RFC 2883 (rfc2883) - Page 2 of 17
An Extension to the Selective Acknowledgement (SACK) Option for TCP
Alternative Format: Original Text Document
RFC 2883 SACK Extension July 2000
2. Introduction
The Selective Acknowledgement (SACK) option defined in RFC 2018 is
used by the TCP data receiver to acknowledge non-contiguous blocks of
data not covered by the Cumulative Acknowledgement field. However,
RFC 2018 does not specify the use of the SACK option when duplicate
segments are received. This note specifies the use of the SACK
option when acknowledging the receipt of a duplicate packet [F99].

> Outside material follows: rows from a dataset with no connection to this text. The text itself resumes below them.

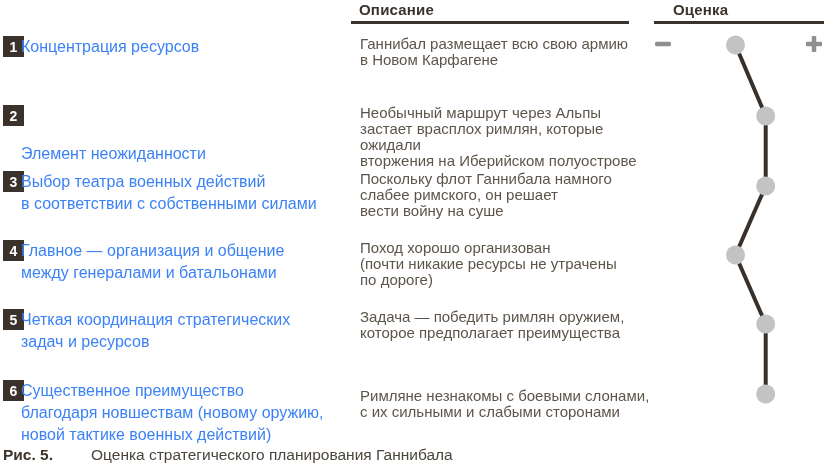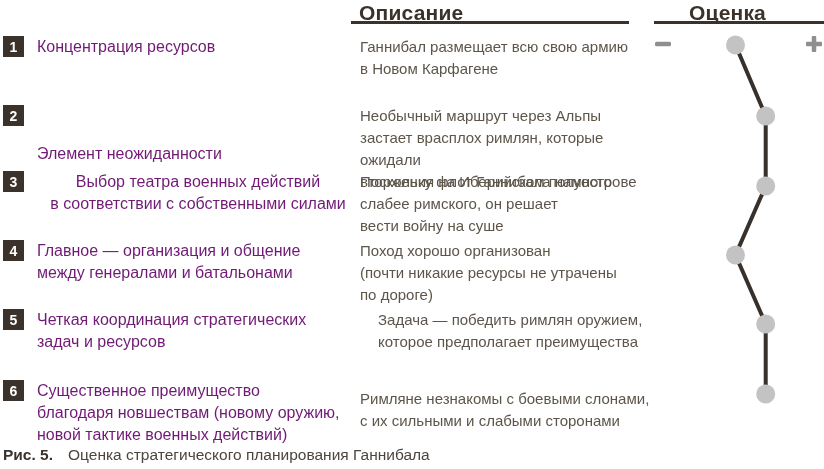"Описание" .col-header { font-size: 21px -> 15px }
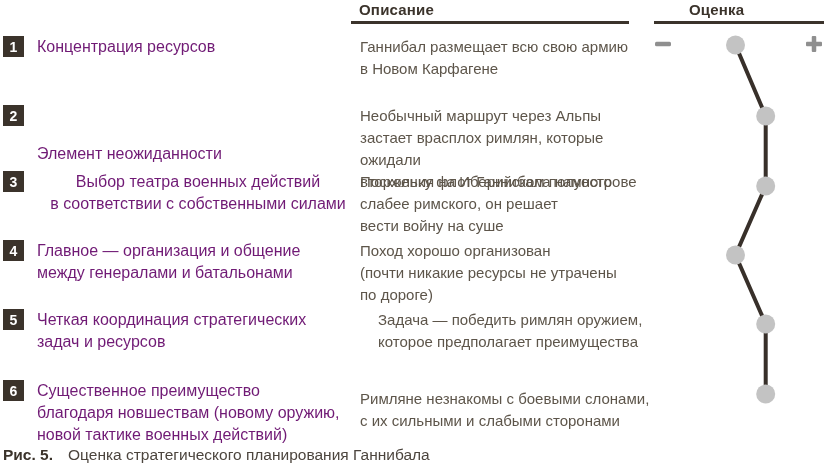"Оценка" div.col-header { left: 689px -> 673px }
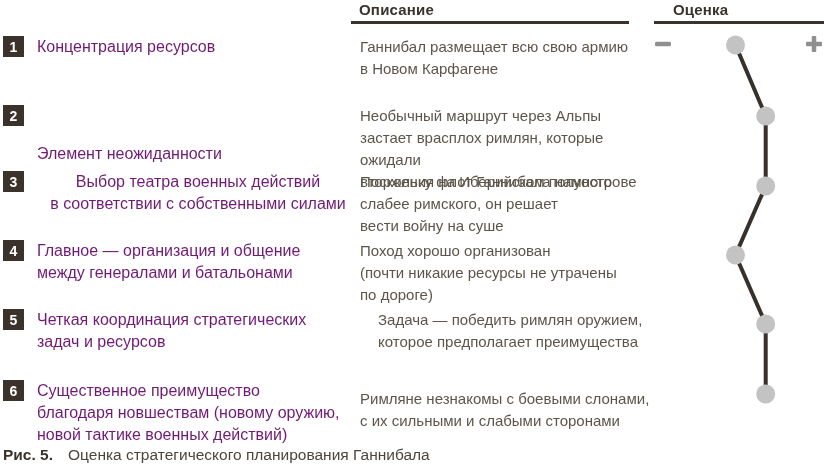"Концентрация ресурсов" .factor-title { color: #701a75 -> #3b82f6; left: 37px -> 21px }
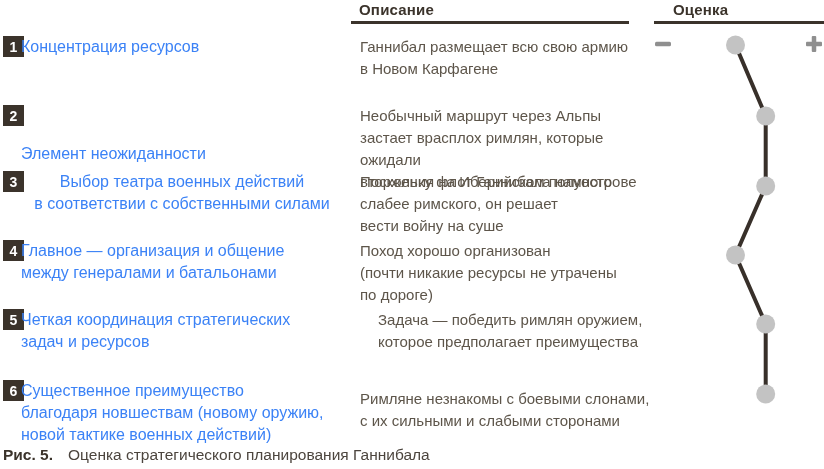"Ганнибал размещает всю свою армию" .factor-desc { line-height: 22px -> 16px }
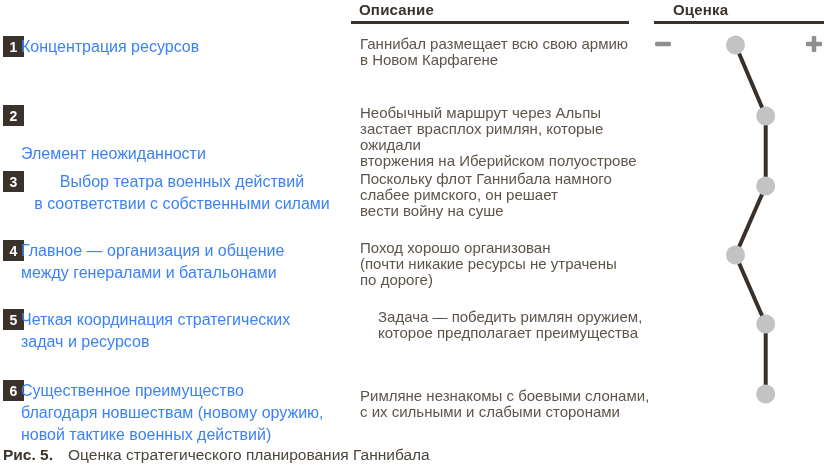"Выбор театра военных действий" div.factor-title { text-align: center -> none }
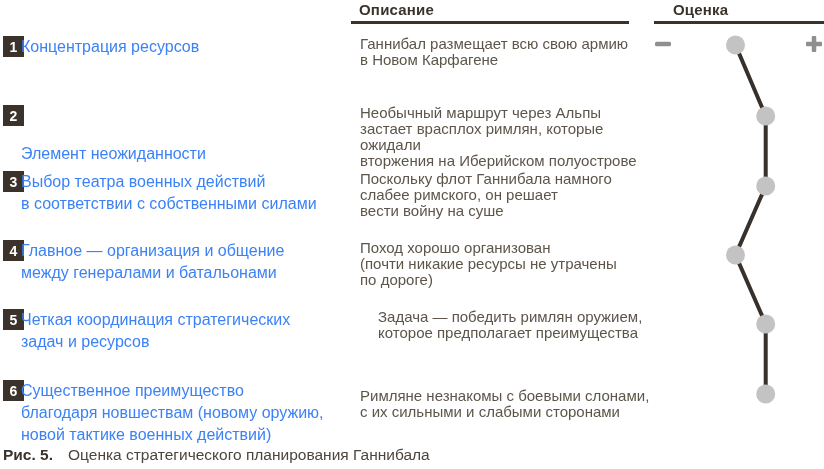"Задача — победить римлян оружием," div.factor-desc { margin-left: 18px -> none }
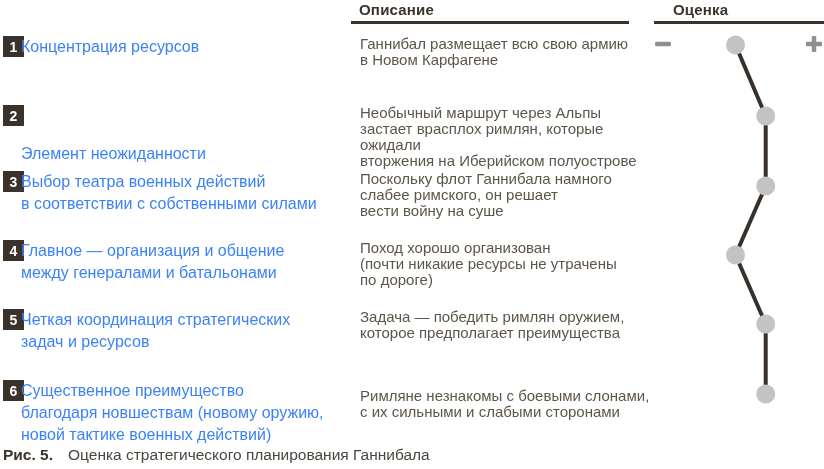"Оценка стратегического планирования" .caption .cap-text { margin-left: 15px -> 38px }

We use the term D-SACK (for duplicate-SACK) to refer to a SACK block
that reports a duplicate segment.
This document does not make any changes to TCP's use of the
cumulative acknowledgement field, or to the TCP receiver's decision
of *when* to send an acknowledgement packet. This document only
concerns the contents of the SACK option when an acknowledgement is
sent.
This extension is compatible with current implementations of the SACK
option in TCP. That is, if one of the TCP end-nodes does not
implement this D-SACK extension and the other TCP end-node does, we
believe that this use of the D-SACK extension by one of the end nodes
will not introduce problems.
The use of D-SACK does not require separate negotiation between a TCP
sender and receiver that have already negotiated SACK capability.
The absence of separate negotiation for D-SACK means that the TCP
receiver could send D-SACK blocks when the TCP sender does not
understand this extension to SACK. In this case, the TCP sender will
simply discard any D-SACK blocks, and process the other SACK blocks
in the SACK option field as it normally would.